[Items from a data source]

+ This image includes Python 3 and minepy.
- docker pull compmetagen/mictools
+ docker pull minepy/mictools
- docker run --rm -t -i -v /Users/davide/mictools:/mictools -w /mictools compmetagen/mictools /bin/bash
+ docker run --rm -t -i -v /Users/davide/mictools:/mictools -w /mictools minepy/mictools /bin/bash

▶ THE TASK
What is needed is a word-for-word copy of the records.

▶ WRITTEN RESPONSE
+ This image includes Python 3 and minepy.
- docker pull compmetagen/mictools
+ docker pull minepy/mictools
- docker run --rm -t -i -v /Users/davide/mictools:/mictools -w /mictools compmetagen/mictools /bin/bash
+ docker run --rm -t -i -v /Users/davide/mictools:/mictools -w /mictools minepy/mictools /bin/bash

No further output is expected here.